The Overuse of Postoperative Narcotics


Healthy Living – October 9, 2017
Anthony Tannous, MD - Eastern Maine Medical Center
It is hard to imagine a day passing by without being reminded that we are in the midst of an opioid epidemic. This deadly problem may affect you on a personal level, affect a loved one or be merely one of a myriad of social issues that you hear or read about on the news. Either way, it is all too real and it is happening right here where we live. At the root of the problem are physicians’ prescription patterns. It is hard to believe that doctors such as myself, who have taken an oath to always help and never hurt, can unwillingly contribute to such a vicious and insidious problem that is crippling our communities.

Opioid over-prescribing peaked in 2010 and has decreased steadily since on a yearly basis but is very much still a major problem.  Medications such as oxycodone, fentanyl and morphine were responsible for nearly half of the 33,000 overdose deaths recorded in 2015, according to the Centers for Disease Control and Prevention. How did Americans get their hands on so many opioid pills? Studies suggest that surgical patients have plenty go to around.

I do not want to tackle narcotic prescription for chronic pain as it is altogether a separate problem. Instead I want to focus on the prescribing of opioids for acute pain such as the pain incurred after trauma or surgery. Our goal is for our patients to experience as minimal discomfort as possible after surgery and in the process we have overestimated their need for narcotic medications especially for routine surgeries. This goes in parallel with many patients’ expectation that their pain can only be dealt with by opioids such as oxycodone, hydrocodone or hydromorphone (dilaudid). Regulatory organisms have now limited our ability to overprescribe narcotics by only allowing the prescription of one week’s worth of opioid for acute pain at a time and the inability to refill that prescription until that duration expires. Rigorous prescription monitoring programs have also been established in many states including Maine to track over-prescription and overutilization.

 In many cases however, even one week of narcotics may not be warranted and there are many alternative strategies and non-opioid medications that can help with the management of pain after simple low intensity procedures such as appendectomy, cholecystectomy, hernia repairs, minor orthopedic surgery and other as well as low impact trauma such as falls and simple lacerations.

Multimodal analgesia is one of those strategies. It is based on the use of a combination of non-addictive medications to attack the pain pathways at different levels and result in optimal relief. Such medications include over the counter relatively low risk agents such as acetaminophen and ibuprofen which when used in combination and at alternative times can be opioid sparing for many procedures. It is important to check the maximum daily dose and make sure to not exceed it. Consulting with a pharmacist or a healthcare provider is always advised. Even when opioids are needed, using synergistic combinations of opioids with acetaminophen or ibuprofen for example can result in a much lower total dose of opioid needed.

For many more evolved procedures, it has been proven by many studies that starting a combination of non-opioid medication a few days before surgery builds up enough levels for an adequate post-operative opioid sparing pain relief regimen. It is always wise to check with your physician whether that is an option for you.
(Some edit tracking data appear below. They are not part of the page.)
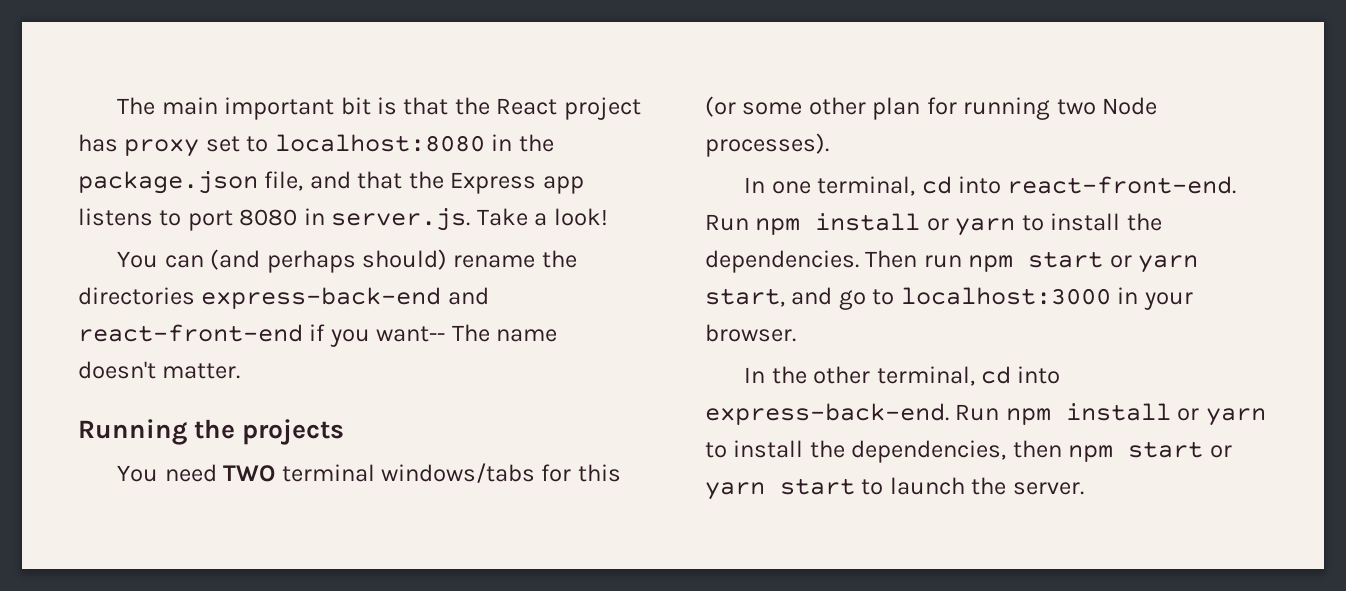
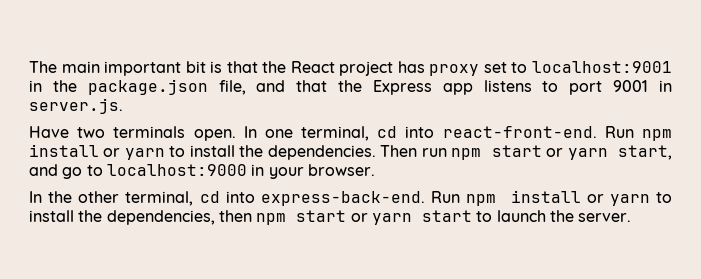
- The main important bit is that the React project has proxy set to localhost:8080 in the package.json file, and that the Express app listens to port 8080 in server.js. Take a look!
- You can (and perhaps should) rename the directories express-back-end and react-front-end if you want-- The name doesn't matter.
- Running the projects
- You need TWO terminal windows/tabs for this (or some other plan for running two Node processes).
- In one terminal, cd into react-front-end.
+ The main important bit is that the React project has proxy set to localhost:9001 in the package.json file, and that the Express app listens to port 9001 in server.js.
+ Have two terminals open. In one terminal, cd into react-front-end.
- Then run npm start or yarn start, and go to localhost:3000 in your browser.
+ Then run npm start or yarn start, and go to localhost:9000 in your browser.

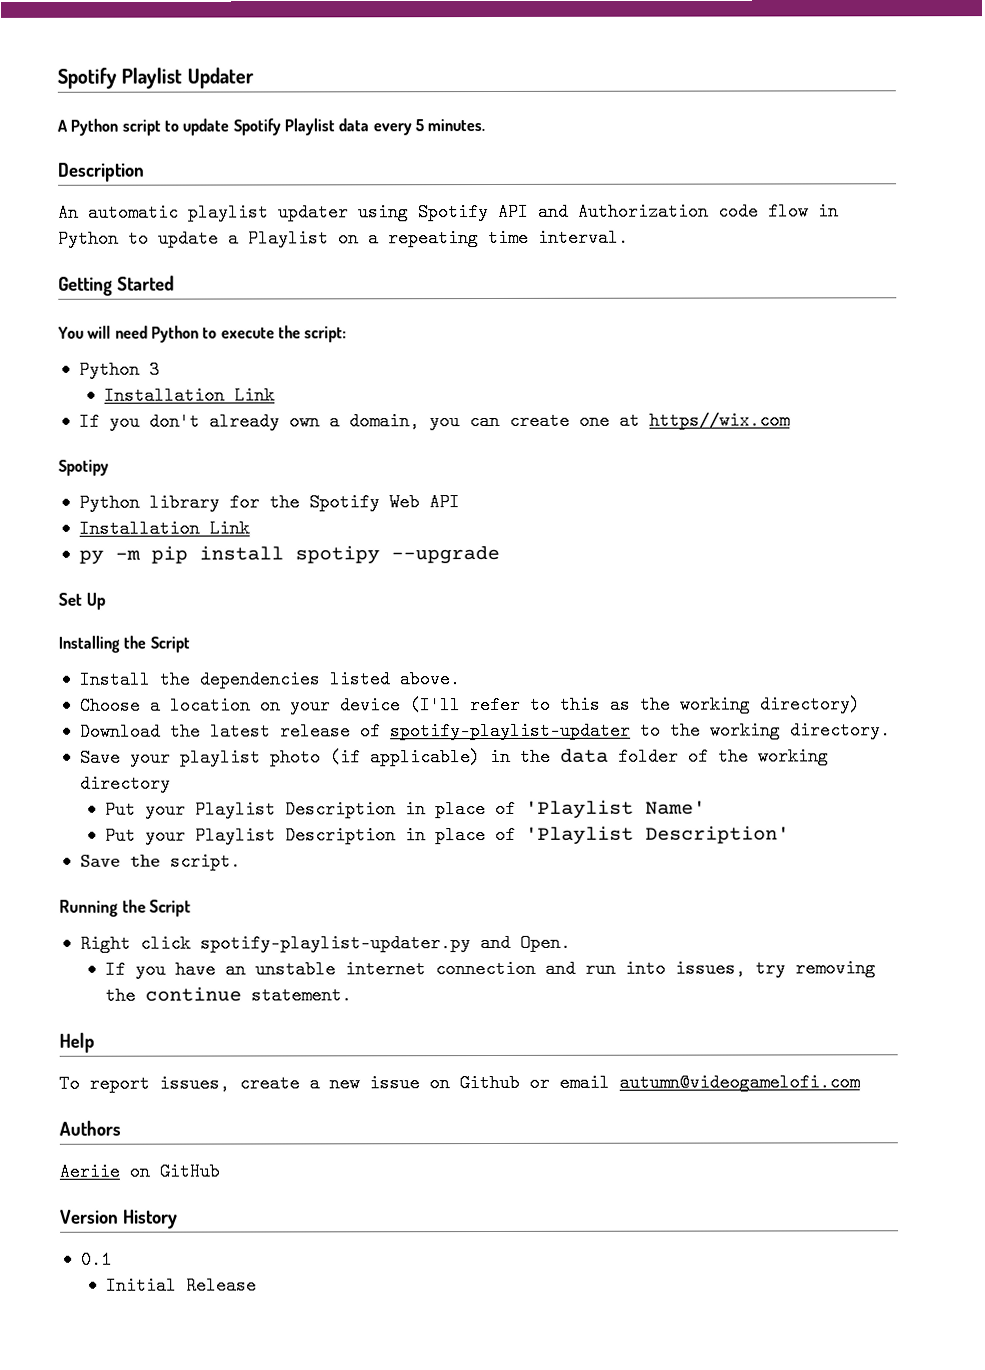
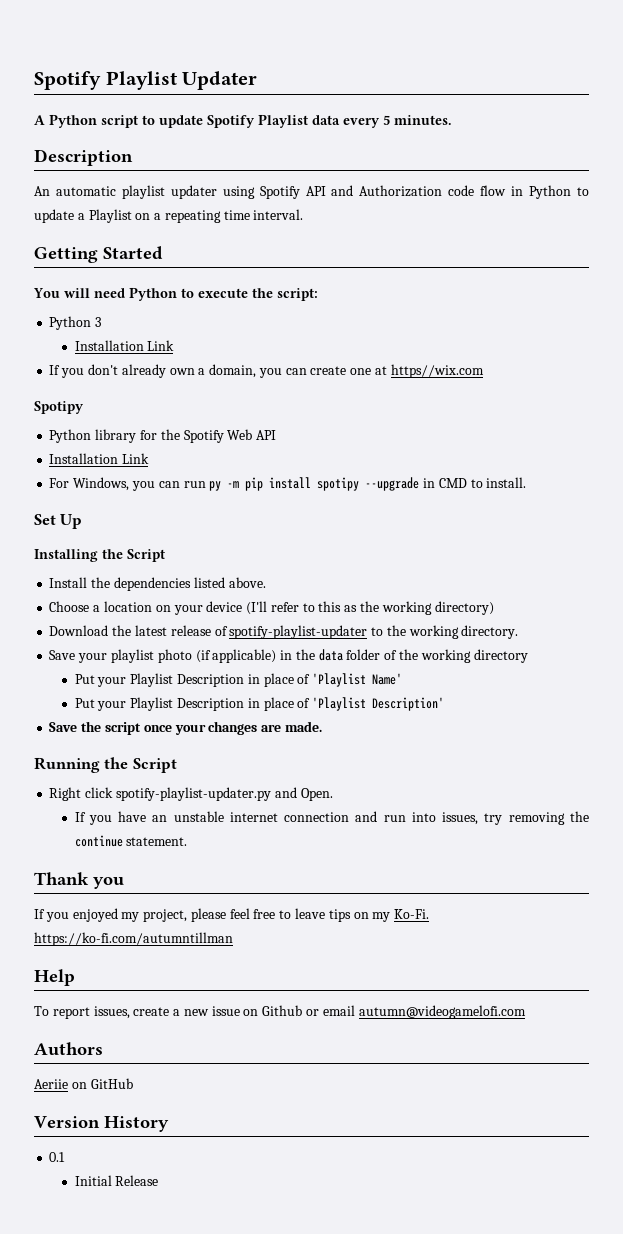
- py -m pip install spotipy --upgrade
+ For Windows, you can run py -m pip install spotipy --upgrade in CMD to install.
- Save the script.
+ Save the script once your changes are made.
+ Thank you
+ If you enjoyed my project, please feel free to leave tips on my Ko-Fi. https://ko-fi.com/autumntillman

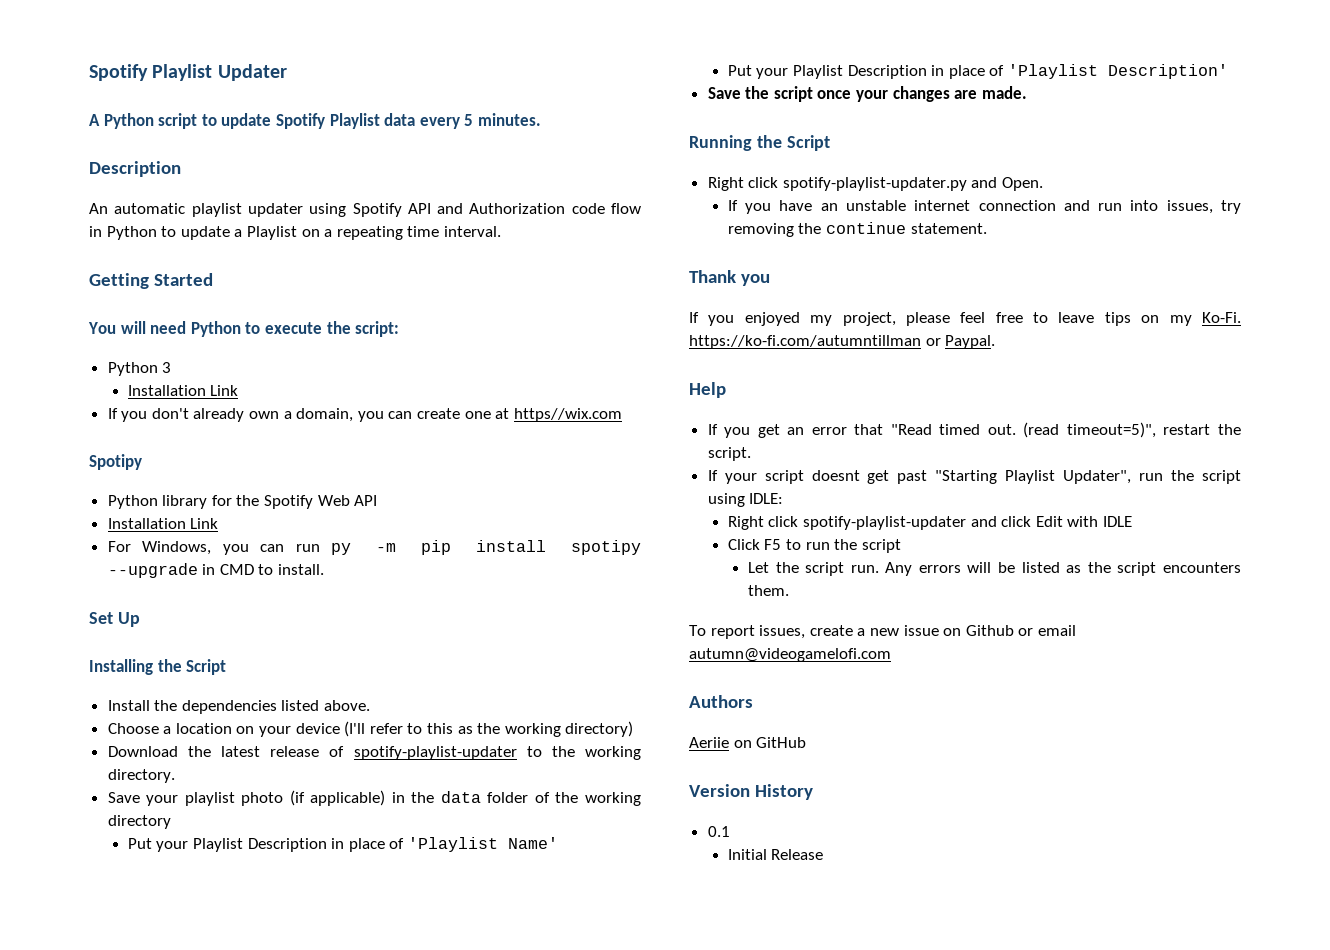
- If you enjoyed my project, please feel free to leave tips on my Ko-Fi. https://ko-fi.com/autumntillman
+ If you enjoyed my project, please feel free to leave tips on my Ko-Fi. https://ko-fi.com/autumntillman or Paypal.
+ If you get an error that "Read timed out. (read timeout=5)", restart the script.
+ If your script doesnt get past "Starting Playlist Updater", run the script using IDLE:
+ Right click spotify-playlist-updater and click Edit with IDLE
+ Click F5 to run the script
+ Let the script run. Any errors will be listed as the script encounters them.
Another very important thing to check is whether you are a candidate for local or regional anesthesia. It may be possible for your surgeon to use local anesthetics in the surgical field to reduce your postoperative discomfort. Advances in anesthesia have also made it possible to manage pain after surgery with regional blocks and epidural locally infusing catheters that reduce the need for narcotics and result in quicker ambulation and mobilization and subsequently quicker discharges from the hospital. These modalities are not always possible but they should be offered and asked about.

We live in a society of instant gratification. There is an expectation for zero discomfort and doctors who wish to care for their patients want them to go through their procedures as smoothly as possible. But the reality is that by overlooking the alternatives and jumping to reflex opioid prescribing we are putting our patients at risk for immediate complications such as respiratory depression and difficult to manage constipation as well as more prolonged insidious ones such as addiction. It is everyone’s responsibility to not take these medications for granted and to use them judiciously as a last resort because fighting the opioid epidemic is everyone’s responsibility.